_SOURCE MATERIAL:_
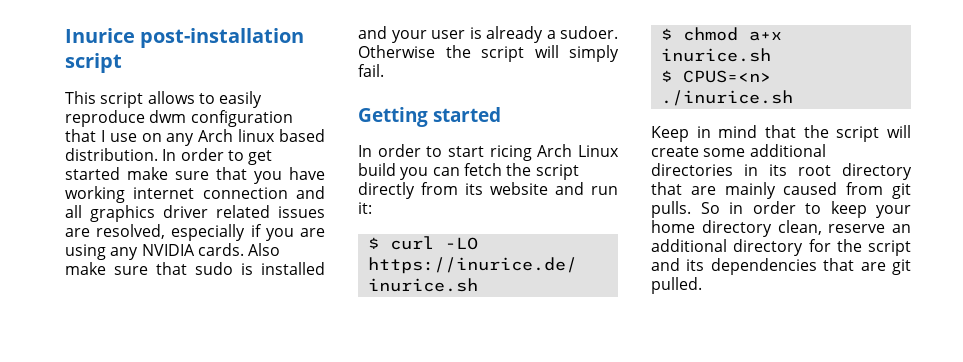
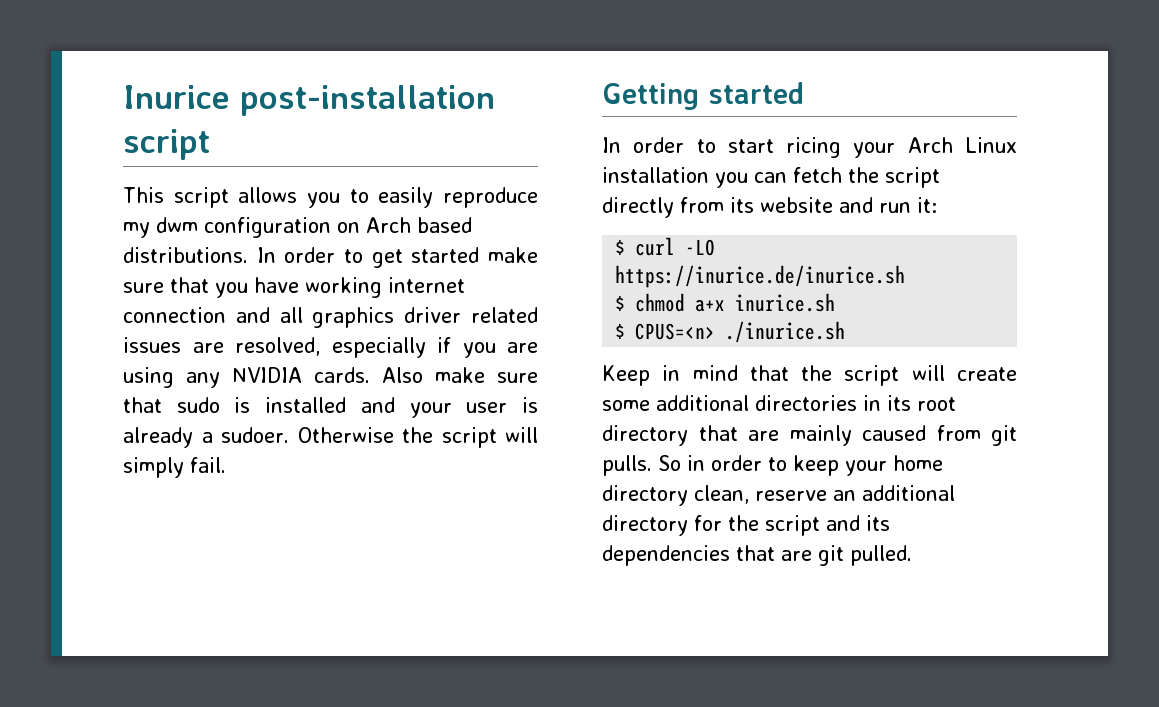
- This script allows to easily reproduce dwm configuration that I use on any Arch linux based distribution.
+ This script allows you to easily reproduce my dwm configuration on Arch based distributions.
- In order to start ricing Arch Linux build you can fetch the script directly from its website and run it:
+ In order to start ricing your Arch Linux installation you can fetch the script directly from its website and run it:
* * *
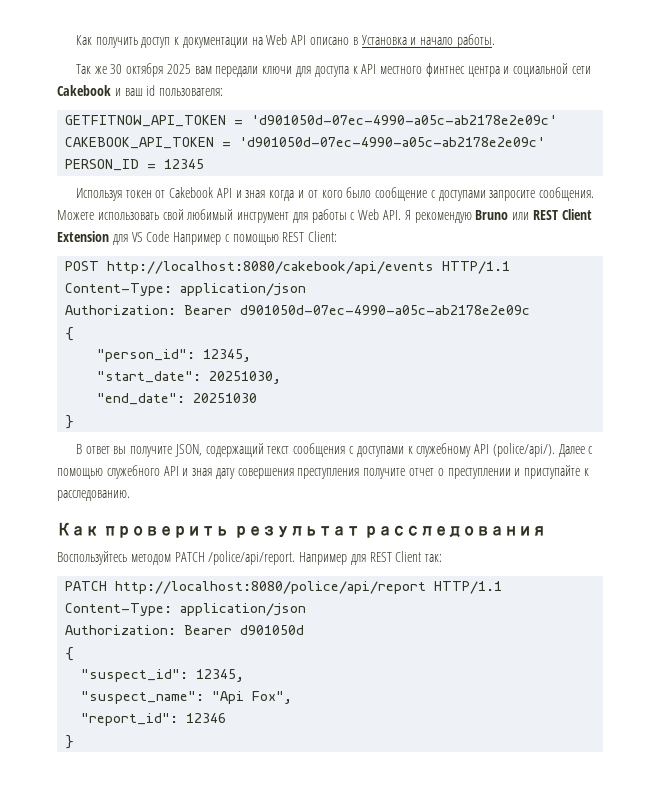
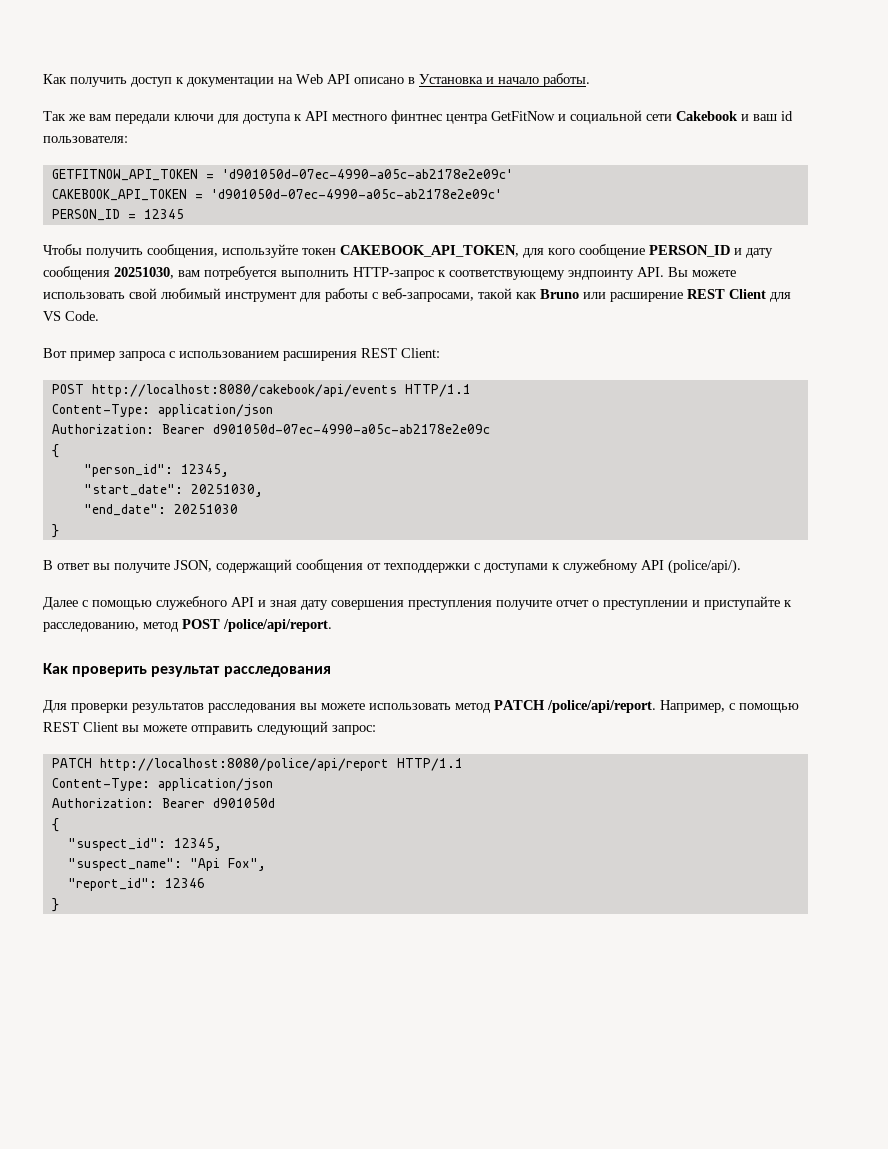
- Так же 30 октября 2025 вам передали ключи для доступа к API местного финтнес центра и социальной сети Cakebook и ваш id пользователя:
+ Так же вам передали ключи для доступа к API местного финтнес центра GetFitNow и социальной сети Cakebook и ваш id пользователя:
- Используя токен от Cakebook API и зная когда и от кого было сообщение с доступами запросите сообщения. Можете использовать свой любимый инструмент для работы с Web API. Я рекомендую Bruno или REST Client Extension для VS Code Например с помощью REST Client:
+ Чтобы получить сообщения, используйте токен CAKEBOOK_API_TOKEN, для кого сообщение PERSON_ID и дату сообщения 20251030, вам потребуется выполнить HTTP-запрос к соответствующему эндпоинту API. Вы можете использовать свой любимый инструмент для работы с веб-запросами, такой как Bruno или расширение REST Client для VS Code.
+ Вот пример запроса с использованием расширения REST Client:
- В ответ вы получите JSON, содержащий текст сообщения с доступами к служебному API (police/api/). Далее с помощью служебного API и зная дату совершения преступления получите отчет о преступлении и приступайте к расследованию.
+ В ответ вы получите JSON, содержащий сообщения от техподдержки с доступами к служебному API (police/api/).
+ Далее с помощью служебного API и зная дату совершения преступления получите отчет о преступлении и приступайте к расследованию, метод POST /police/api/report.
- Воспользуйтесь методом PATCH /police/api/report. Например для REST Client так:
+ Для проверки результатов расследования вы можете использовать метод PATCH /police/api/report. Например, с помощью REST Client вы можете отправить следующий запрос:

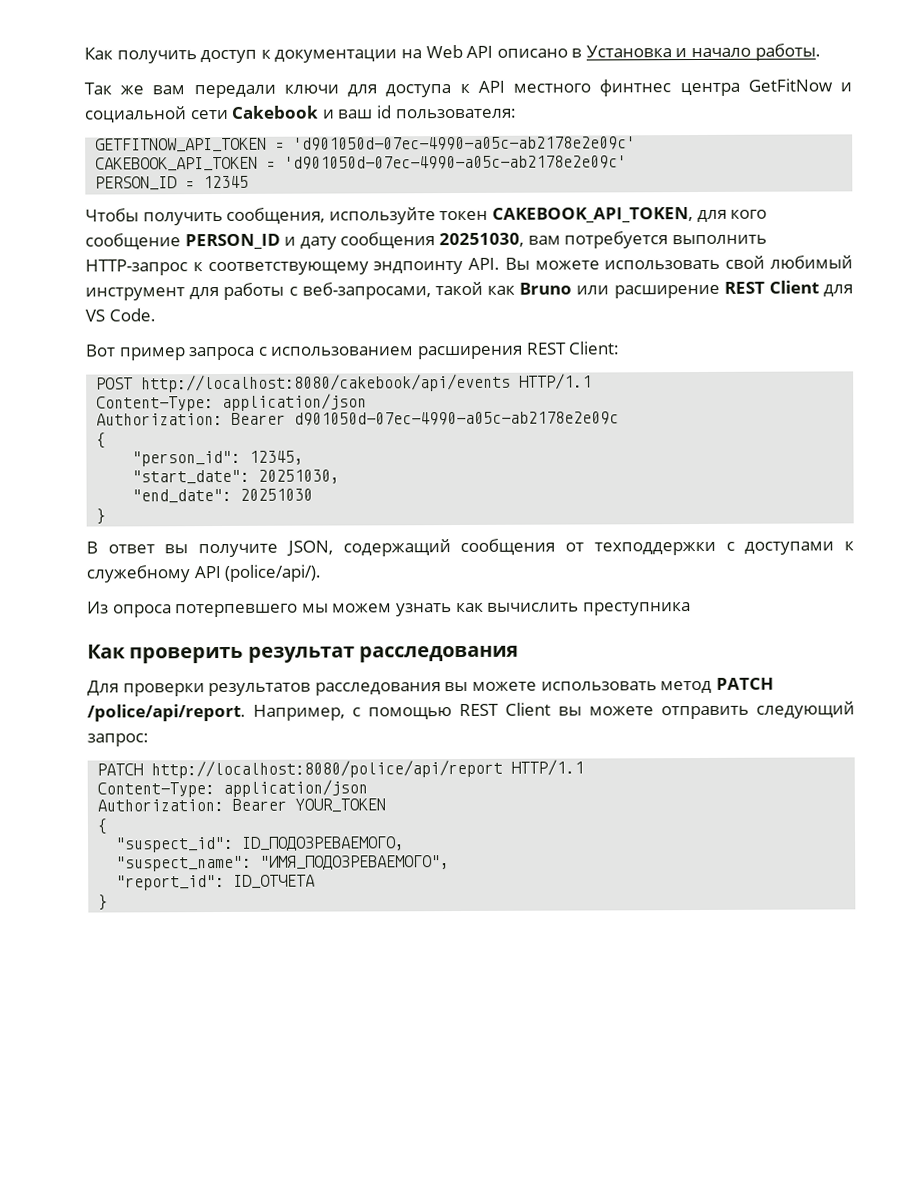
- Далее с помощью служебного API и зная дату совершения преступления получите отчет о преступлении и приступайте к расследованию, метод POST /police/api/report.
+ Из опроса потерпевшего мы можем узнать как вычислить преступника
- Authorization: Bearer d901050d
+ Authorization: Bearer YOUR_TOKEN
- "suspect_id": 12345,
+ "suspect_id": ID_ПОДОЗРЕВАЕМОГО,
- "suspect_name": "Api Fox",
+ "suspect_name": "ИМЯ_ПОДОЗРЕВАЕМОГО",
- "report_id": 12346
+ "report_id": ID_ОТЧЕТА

_ACTIVITY:_ What you give back must be the stretch above, starting at the line with "- This script" and ending at the line with "start ricing your", copied exactly.

_PROBLEM SOLUTION:_
- This script allows to easily reproduce dwm configuration that I use on any Arch linux based distribution.
+ This script allows you to easily reproduce my dwm configuration on Arch based distributions.
- In order to start ricing Arch Linux build you can fetch the script directly from its website and run it:
+ In order to start ricing your Arch Linux installation you can fetch the script directly from its website and run it:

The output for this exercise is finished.